It came as quite a surprise at Oculus’ developer conference back in September that Minecraft would come to support the Oculus Rift CV1 and Gear VR. And while that gives players something to look forward to as the Rift approaches its launch, the path that it took to get it there was full of twists and turns.

Road to VR guest reporter Nate Kozak summarizes the tale.


“Minecraft was my quest,” Oculus CTO John Carmack, said on stage at the company’s last developer conference, Connect, where the Minecraft VR announcement was made. It was a quest that start a year and a half earlier.

Like so many now in the early VR community, Minecraft creator Markus “Notch” Persson was “100% impressed” upon contact with Oculus’ first, now rather primitive, 2013 VR headset, the Rift DK1.

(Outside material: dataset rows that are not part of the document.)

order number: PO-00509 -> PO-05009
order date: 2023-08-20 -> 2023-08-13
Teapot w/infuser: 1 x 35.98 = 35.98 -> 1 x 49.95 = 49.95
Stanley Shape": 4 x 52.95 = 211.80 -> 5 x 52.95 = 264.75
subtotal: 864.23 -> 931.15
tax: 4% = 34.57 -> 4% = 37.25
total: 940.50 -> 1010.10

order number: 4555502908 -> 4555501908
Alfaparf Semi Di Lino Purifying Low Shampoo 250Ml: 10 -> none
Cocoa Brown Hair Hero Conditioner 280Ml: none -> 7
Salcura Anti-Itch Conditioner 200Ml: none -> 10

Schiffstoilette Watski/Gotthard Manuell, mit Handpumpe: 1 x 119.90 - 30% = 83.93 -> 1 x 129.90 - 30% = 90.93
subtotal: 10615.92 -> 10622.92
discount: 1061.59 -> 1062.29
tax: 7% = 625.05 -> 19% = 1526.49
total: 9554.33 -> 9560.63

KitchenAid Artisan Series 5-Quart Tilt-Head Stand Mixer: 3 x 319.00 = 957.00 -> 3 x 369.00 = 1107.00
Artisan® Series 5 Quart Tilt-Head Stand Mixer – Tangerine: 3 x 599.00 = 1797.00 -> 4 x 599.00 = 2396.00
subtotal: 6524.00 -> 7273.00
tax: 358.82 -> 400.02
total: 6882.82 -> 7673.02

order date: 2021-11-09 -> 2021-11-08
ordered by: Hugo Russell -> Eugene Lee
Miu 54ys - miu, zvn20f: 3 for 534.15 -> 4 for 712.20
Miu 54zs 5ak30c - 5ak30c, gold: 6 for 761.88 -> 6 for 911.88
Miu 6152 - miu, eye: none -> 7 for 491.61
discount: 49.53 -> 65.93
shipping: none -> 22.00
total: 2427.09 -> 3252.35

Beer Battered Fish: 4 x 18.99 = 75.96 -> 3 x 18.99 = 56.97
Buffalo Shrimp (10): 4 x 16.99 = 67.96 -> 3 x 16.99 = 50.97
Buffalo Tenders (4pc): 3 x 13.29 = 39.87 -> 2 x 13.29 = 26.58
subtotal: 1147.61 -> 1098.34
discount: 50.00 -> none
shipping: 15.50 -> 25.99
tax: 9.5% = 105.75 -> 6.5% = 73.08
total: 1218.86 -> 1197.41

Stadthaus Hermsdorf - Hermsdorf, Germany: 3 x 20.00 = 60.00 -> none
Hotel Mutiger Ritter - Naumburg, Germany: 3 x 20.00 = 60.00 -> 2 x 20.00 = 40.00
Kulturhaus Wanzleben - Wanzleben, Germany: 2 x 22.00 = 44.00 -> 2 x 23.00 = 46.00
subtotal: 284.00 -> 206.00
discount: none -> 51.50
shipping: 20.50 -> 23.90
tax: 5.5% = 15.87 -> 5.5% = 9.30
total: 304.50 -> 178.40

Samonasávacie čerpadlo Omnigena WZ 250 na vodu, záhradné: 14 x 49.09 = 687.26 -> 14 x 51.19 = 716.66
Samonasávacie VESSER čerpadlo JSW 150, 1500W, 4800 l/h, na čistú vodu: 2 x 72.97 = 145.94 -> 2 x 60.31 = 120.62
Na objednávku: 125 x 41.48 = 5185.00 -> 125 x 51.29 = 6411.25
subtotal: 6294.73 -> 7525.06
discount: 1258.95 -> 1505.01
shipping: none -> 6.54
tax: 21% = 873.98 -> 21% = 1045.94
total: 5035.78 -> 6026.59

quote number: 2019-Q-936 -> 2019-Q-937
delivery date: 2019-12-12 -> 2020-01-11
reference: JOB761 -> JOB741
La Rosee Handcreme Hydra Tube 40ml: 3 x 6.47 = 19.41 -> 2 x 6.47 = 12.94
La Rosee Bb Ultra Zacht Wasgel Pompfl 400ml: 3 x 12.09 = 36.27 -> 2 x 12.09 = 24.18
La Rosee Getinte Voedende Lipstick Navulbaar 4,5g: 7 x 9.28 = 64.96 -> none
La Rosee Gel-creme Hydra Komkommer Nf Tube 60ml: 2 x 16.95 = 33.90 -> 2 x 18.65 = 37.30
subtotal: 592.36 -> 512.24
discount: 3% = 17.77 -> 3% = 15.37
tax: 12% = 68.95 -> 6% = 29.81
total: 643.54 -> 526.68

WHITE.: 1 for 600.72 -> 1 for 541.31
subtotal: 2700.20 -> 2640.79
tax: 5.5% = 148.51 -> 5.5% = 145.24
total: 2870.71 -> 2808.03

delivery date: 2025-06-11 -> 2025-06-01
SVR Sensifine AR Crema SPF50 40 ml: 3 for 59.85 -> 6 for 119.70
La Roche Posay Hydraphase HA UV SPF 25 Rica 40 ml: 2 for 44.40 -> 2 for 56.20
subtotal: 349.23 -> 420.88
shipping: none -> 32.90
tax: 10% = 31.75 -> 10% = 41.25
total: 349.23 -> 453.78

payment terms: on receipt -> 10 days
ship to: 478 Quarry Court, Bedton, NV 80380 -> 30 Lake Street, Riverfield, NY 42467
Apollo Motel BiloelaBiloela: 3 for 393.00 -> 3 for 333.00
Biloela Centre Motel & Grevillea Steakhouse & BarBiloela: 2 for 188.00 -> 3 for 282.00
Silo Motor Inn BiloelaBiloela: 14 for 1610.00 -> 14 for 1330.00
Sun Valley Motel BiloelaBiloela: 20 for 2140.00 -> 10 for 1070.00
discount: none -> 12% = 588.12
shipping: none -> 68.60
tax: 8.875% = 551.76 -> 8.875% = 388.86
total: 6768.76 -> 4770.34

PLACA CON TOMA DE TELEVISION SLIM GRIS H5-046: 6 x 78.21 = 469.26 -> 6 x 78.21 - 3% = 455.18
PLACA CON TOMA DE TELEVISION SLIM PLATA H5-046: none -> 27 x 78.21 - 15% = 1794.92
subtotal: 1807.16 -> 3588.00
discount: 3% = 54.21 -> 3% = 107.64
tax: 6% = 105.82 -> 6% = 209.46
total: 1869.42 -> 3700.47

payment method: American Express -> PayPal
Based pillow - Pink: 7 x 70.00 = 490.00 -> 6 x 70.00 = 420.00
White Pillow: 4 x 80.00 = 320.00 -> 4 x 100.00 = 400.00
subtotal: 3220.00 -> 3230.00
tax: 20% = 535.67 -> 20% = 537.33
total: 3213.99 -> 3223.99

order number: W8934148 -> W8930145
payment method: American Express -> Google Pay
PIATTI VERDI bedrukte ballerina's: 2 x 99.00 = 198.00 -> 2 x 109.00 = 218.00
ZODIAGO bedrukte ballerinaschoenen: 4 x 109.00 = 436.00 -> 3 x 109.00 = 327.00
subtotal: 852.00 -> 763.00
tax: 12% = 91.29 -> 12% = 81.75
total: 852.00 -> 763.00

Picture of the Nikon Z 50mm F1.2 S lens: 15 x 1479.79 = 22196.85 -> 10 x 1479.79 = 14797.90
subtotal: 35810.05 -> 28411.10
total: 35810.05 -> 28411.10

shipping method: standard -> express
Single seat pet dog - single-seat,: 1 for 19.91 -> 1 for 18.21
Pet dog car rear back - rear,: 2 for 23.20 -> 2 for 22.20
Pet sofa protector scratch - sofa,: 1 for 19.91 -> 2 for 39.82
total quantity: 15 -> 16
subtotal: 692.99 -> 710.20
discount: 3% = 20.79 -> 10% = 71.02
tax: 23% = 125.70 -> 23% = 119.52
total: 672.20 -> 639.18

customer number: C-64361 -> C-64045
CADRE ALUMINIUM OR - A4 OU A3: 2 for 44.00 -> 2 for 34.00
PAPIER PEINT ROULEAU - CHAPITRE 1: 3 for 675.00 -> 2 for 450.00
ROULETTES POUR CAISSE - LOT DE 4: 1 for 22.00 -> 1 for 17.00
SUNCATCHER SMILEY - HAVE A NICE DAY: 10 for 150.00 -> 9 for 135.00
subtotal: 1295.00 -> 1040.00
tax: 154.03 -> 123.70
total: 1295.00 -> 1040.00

mojang minecraft notch oculus rift virtual reality
Markus “Notch” Persson and Jens “Jeb” Bergensten pose with the Oculus Rift DK1 in 2013

Having supported Oculus’ Kickstarter to the tune of $10,000, Notch would shortly thereafter go on to pledge compatibility for Mojang’s insanely ambitious vaporware 0x10c, openly speculate about porting Minecraft to VR, and even kicked off the ‘Oculust’ VR O-face selfie trend, embargoes be damned.

When Oculus invited Notch to their headquarters prior to the 2014 Facebook acquisition, Carmack said he “talked with him about geeky programmer stuff for a long time.” The two got along well and some private prototyping of a VR version of Minecraft seemed likely.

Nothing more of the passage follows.